Keffer, who took office in 2020, was arrested and charged in late January for driving under the influence. She has since apologized and has been seeking treatment, but her physical absence led to a power vacuum in township government that Burke sought to fill.

While he got elected to his current post as a Democrat in 2019, an ongoing feud with the party led to the Upper Darby Democratic Committee formally condemning Burke as well as Councilmembers Laura Wentz and Matt Silva in July 2022.

Township government has been divided between two factions for more than a year. On one side there is Burke, Wentz, and Silva as well as three Republican council members. And on the other side, Keffer’s administration has the support of the remaining five Democratic council members.

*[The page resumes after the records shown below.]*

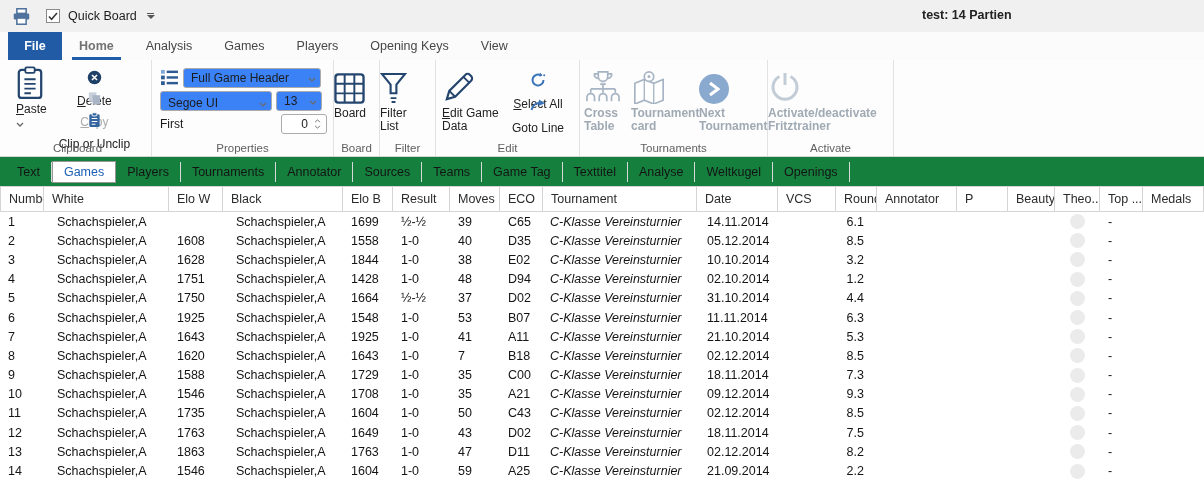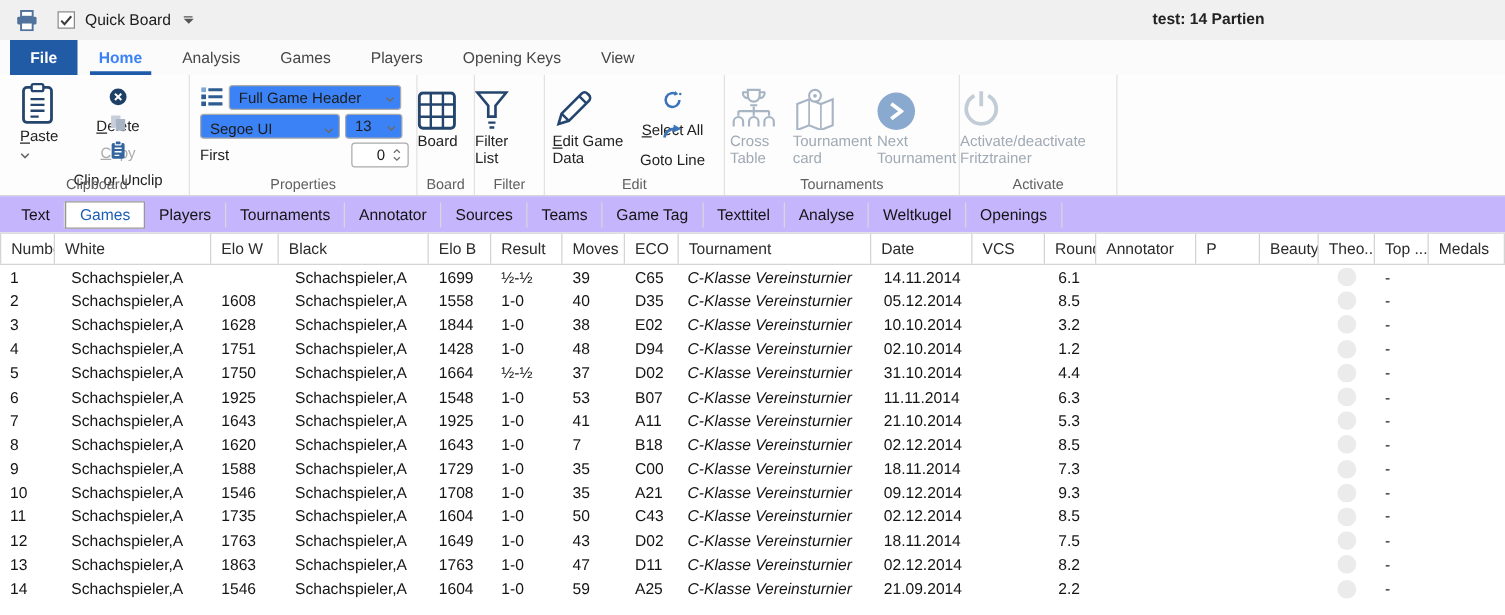--- a/index.html
+++ b/index.html
@@ -14,31 +14,31 @@
   .qat-arrow { margin-left:10px; display:flex; flex-direction:column; align-items:center; gap:1px; }
   .qat-arrow .bar { width:7px; height:1px; background:#555; }
   .qat-arrow .tri { width:0; height:0; border-left:4px solid transparent; border-right:4px solid transparent; border-top:4px solid #555; }
   .status-text { position:absolute; left:922px; top:8px; font-size:12.5px; color:#222;font-weight:bold; }
 
   
   .ribbon-tabs { height:28px; background:#fbfbfb; display:flex; align-items:stretch; }
   .file-tab { width:54px; margin-left:8px; background:#215ba6; color:#fff; font-weight:600;
     display:flex; align-items:center; justify-content:center; font-size:12.5px; }
   .rtab { padding:0 15px; display:flex; align-items:center; color:#474747; font-size:12.5px; position:relative; margin-left:2px; }
-  .rtab.active { color:#3b82f6; font-weight:700; }
+  .rtab.active { color:#737373; font-weight:700; }
   .rtab.active::after { content:""; position:absolute; left:8px; right:8px; bottom:0; height:3px; background:#1e5cab; }
 
   
   .ribbon { height:97px; background:#fdfdfd; border-bottom:1px solid #d5d5d5; display:flex; align-items:stretch; padding-left:4px; }
   .rgroup { position:relative; border-right:1px solid #e2e2e2; padding-bottom:16px; }
   .rgroup-label { position:absolute; bottom:2px; left:0; right:0; text-align:center; color:#5f5f5f; font-size:11.5px; }
   .u { text-decoration:underline; }
   .bigbtn { display:flex; flex-direction:column; align-items:flex-start; }
   .bigbtn .lbl { font-size:12px; line-height:13px; text-align:center; color:#222; }
-  .bigbtn .lbl.gray, .gray { color:#a0aab4; }
+  .bigbtn .lbl.gray, .gray { color:#a0aab4;font-weight:bold; }
   .smallbtn { display:flex; align-items:center; gap:6px; height:21px; font-size:12px; color:#222; white-space:nowrap;flex-direction:column; }
   .smallbtn.disabled { color:#ababab; }
 
   .grp-clipboard { width:148px; display:flex; gap:12px; padding:6px 0 16px 12px; }
   .paste-btn .chev { margin-top:0px; }
   .clip-rows { display:flex; flex-direction:column; margin-top:4px; }
 
   .grp-props { width:182px; padding:8px 6px 16px 8px; }
   .prow { display:flex; align-items:center; gap:4px; margin-bottom:3px; }
   .combo { height:20px; border:1px solid #ababab; border-radius:3px; background:#3b82f6; display:flex; align-items:center;
@@ -51,21 +51,21 @@
   .grp-board { width:46px; padding:6px 0 16px 0; }
   .grp-filter { width:56px; padding:6px 0 16px 0; }
   .grp-edit { width:144px; display:flex; padding:6px 0 16px 6px; gap:8px; }
   .edit-col { display:flex; flex-direction:column; gap:5px; margin-top:6px; }
   .grp-tourn { width:188px; display:flex; padding:6px 0 16px 4px; gap:4px; }
   .grp-activate { width:126px; padding:6px 0 16px 0; }
   .iconbox { height:38px; display:flex; align-items:flex-end; justify-content:center; margin-bottom:3px; }
   .blue-circle { width:30px; height:30px; border-radius:50%; background:#8aa9cf; display:flex; align-items:center; justify-content:center; }
 
   
-  .lt-tabs { height:29px; display:flex; align-items:center; background:#c4b5fd; padding-left:6px; }
+  .lt-tabs { height:29px; display:flex; align-items:center; background:#15803d; padding-left:6px; }
   .lt-tab { padding:3px 11px; color:#141414; font-size:12.5px; border-right:1px solid #d8d8d8; white-space:nowrap; }
   .lt-tab.active { border:1px solid #979797; color:#1d5fb4; background:#fff; }
 
   
   :root { --cols: 44px 125px 54px 120px 50px 57px 50px 43px 154px 81px 58px 41px 80px 51px 47px 45px 43px minmax(0,1fr); }
   .tbl-header { display:grid; grid-template-columns:var(--cols); height:26px;
     border-top:1px solid #d4d4d4; border-bottom:1px solid #d4d4d4; background:#fff; }
   .th { border-right:1px solid #d4d4d4; display:flex; align-items:center; padding-left:8px; font-size:12.5px;
     color:#2b2b2b; white-space:nowrap; overflow:hidden; }
   .th:first-child { border-left:1px solid #d4d4d4; }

The party pledged to ensure Burke and the two other council members “do not hold elected office as Democrats again” in the township, citing their role in delaying the allocation of $35 million of American Rescue Plan Act funds and “obstructing” township business.

Burke subsequently switched his affiliation to Republican. As such, Burke’s mayoral run will be as a Republican.

He said his father was the first Democrat to ever be elected to council in Lansdowne in 1976 for a four-year term. Burke said his father eventually came back in 1992 and served as the only Republican on Lansdowne’s council.

This is not Burke’s first mayoral run. He ran before a little more than a decade ago. He said his strategy is still the same.

“I wanted to make a change, just like I wanted to make a change 12 years ago, or two years after that, and three years ago. And I’m still willing to knock on doors, to fight for Upper Darby — to continue to make a change and to make the right change,” Burke said.

The Upper Darby Republican Committee is endorsing Burke’s bid for mayor.